▸ **DIRECTIONS**
Lines that include the string "style" are the ones to copy from the entries below.

▸ **DATA EXTRACTS**
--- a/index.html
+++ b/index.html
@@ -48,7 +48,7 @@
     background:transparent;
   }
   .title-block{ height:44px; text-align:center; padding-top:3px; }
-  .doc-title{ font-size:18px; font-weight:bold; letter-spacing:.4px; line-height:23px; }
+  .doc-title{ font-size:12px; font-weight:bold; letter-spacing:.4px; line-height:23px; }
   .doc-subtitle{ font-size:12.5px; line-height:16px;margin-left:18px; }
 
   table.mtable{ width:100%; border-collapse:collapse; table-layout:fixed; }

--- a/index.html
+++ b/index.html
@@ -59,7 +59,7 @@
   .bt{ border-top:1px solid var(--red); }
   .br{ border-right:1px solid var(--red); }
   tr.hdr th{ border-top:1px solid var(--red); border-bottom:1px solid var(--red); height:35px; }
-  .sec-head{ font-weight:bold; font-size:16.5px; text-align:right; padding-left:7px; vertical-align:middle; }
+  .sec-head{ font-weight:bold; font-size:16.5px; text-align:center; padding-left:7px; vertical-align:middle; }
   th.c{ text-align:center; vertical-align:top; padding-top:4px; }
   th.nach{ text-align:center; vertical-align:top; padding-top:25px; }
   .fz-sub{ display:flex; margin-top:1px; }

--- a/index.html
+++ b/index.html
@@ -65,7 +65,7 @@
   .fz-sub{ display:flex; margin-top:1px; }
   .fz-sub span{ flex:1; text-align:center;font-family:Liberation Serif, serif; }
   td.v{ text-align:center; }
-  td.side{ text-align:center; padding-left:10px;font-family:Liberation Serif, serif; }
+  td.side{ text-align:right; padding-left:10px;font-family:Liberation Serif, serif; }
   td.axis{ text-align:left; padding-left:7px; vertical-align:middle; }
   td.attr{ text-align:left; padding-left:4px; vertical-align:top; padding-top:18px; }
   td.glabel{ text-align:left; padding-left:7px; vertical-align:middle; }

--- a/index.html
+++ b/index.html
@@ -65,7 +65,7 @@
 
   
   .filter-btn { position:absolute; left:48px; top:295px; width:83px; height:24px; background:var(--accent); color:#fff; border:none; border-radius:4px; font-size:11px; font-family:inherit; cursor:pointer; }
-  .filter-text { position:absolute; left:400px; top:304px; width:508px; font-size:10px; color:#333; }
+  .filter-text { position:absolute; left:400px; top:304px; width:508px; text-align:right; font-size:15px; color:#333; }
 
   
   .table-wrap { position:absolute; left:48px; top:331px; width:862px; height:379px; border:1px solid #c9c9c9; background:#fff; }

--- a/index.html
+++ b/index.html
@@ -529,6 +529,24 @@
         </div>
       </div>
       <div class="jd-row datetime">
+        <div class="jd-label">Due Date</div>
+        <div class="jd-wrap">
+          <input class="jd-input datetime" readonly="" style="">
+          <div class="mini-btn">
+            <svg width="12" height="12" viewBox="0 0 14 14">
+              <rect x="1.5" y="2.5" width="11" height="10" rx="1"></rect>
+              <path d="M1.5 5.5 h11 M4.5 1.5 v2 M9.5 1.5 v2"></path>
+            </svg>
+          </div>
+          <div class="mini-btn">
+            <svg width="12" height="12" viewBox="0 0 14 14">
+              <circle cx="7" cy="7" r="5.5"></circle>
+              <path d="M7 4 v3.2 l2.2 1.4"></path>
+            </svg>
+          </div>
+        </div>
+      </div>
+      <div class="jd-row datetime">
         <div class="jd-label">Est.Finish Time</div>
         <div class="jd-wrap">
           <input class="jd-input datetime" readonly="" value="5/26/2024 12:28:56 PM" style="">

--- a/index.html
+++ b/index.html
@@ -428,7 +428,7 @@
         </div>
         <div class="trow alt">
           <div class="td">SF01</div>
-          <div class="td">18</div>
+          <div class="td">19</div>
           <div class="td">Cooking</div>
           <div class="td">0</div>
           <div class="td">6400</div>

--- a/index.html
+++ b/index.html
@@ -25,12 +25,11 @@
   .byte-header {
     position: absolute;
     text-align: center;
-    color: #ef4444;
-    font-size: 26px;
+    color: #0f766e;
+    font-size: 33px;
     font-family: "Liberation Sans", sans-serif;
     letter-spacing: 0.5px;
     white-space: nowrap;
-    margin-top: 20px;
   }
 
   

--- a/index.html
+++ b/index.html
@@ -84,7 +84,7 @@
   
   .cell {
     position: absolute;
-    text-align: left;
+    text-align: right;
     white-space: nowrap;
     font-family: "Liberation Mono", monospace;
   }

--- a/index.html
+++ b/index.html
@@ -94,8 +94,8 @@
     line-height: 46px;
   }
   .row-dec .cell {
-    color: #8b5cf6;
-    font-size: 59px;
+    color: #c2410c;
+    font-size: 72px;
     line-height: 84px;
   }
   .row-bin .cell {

▸ **RESULT OF THE EXERCISE**
+          <input class="jd-input datetime" readonly="" style="">
           <input class="jd-input datetime" readonly="" value="5/26/2024 12:28:56 PM" style="">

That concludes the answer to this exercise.